Aurora B has now been strongly implicated in the occupancy checkpoints in vertebrates and yeast, arguing for a conserved requirement. This is important since it cannot be explained by an indirect role of Aurora B in releasing microtubule attachments, rather the role must be more direct. A simple model that can resolve the controversy about Aurora B’s roles in the tension and occupancy checkpoints is that a small amount of Aurora B activity is sufficient to generate an occupancy signal, while a higher level of Aurora B activity may be required for the tension signal. All experiments that fail to implicate Aurora B in the occupancy branch most likely reflect small amounts of residual Aurora B activity. The temperature-sensitive ipl1 mutants used in these studies can be suppressed by Glc7 mutants, arguing strongly that ipl1 mutants retain some function [18]. Furthermore, the two Aurora B inhibitors were used at low concentrations to prevent off-target effects, yet they demonstrate loss of SAC arrest at later time points [10,11]. If there are really two concentration requirements for signal generation, then there should be substrates that are specific to the tension and occupancy branches of the checkpoint. In an earlier publication, the Hardwick group demonstrated that phosphorylation of Mad3 protein by one of the Aurora kinases is specifically required for the tension checkpoint [19]. Elegant data from these earlier experiments genetically separates the two checkpoint pathways and is the strongest evidence that independent tension and occupancy pathways exist.

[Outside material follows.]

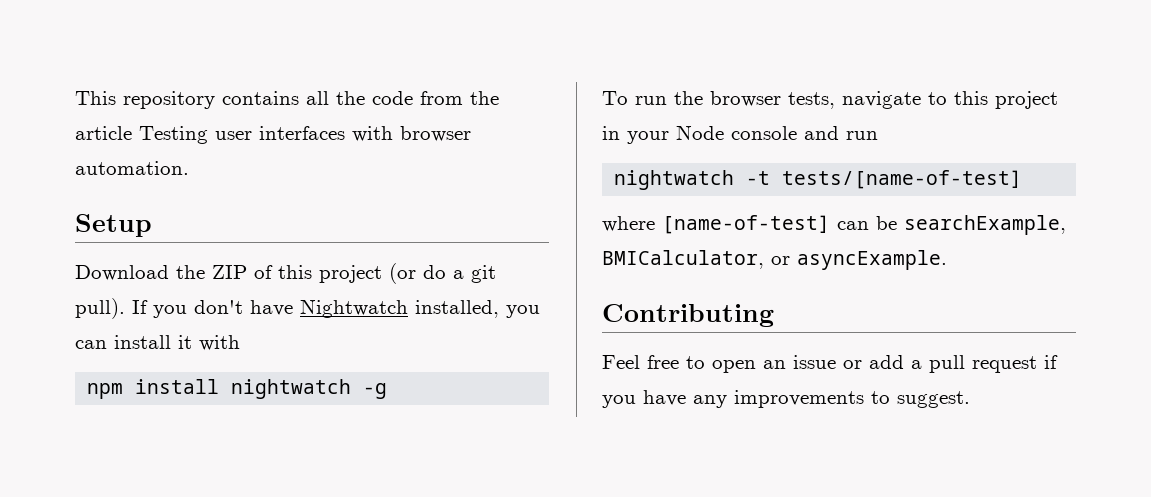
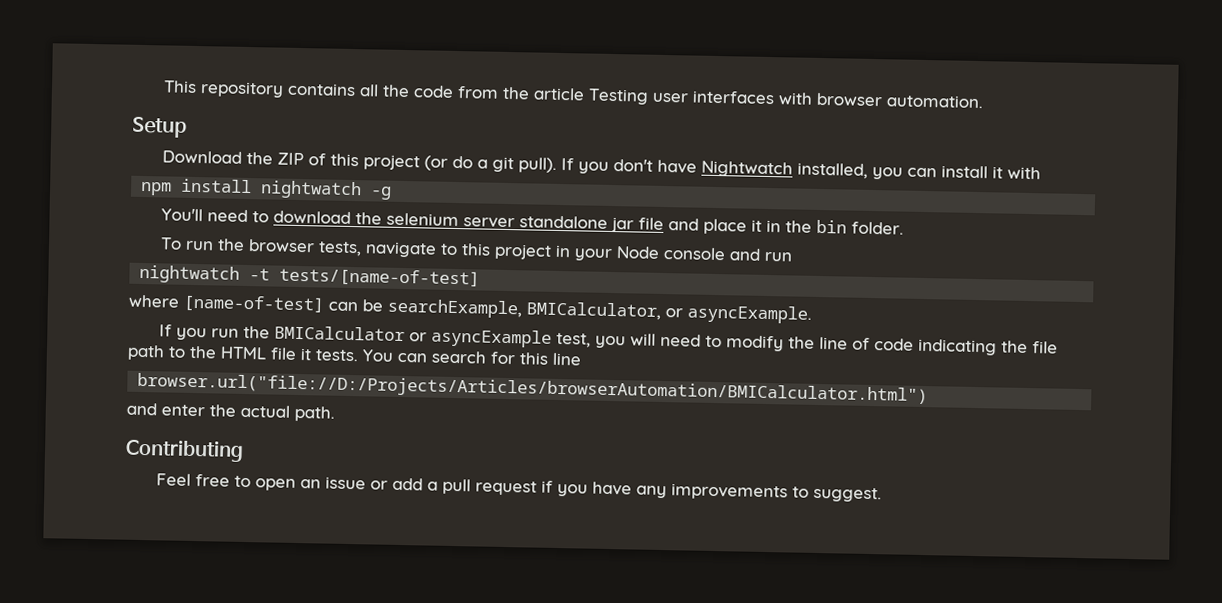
(388, 391) none -> [160,208,904,235] // You'll need to download the selenium server standalone jar file and place it in the bin folder.
(947, 260) none -> [158,324,1058,356] [127,344,581,366] [137,372,929,406] [126,402,335,422] // If you run the BMICalculator or asyncExample test, you will need to modify the line of code indicating the file path to the HTML file it tests. You can search for this line // browser.url("file://D:/Projects/Articles/browserAutomation/BMICalculator.html") // and enter the actual path.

Aurora kinases localize to inner centromeres and PP1 localizes to the kinetochores. Many Aurora B substrates are on kinetochores and how Aurora B phosphorylates substrates at a distance is unclear. Current models for tension signaling suggest that the pulling forces of microtubules would physically separate kinetochores from inner centromere signals and thus squelch low tension signals. The demonstration that the checkpoint can only be silenced by the Dis2 PPI phosphatase, which localizes to the kinetochore, but not SDS2, which does not, is consistent with this model. In fact, kinetochore localization of Dis2 may indicate that transient localization of the checkpoint proteins to kinetochores is required to silence the checkpoint.

The demonstration that phosphatases are required to silence the checkpoint highlights the importance of phosphorylation to generate the signal and it is only a first clue as to how it is turned off. There are many questions still to address before we understand how kinetochores use PP1 to connect the binding of microtubules, and the resulting tension from bipolar pulling forces, to the silencing of the SAC signal.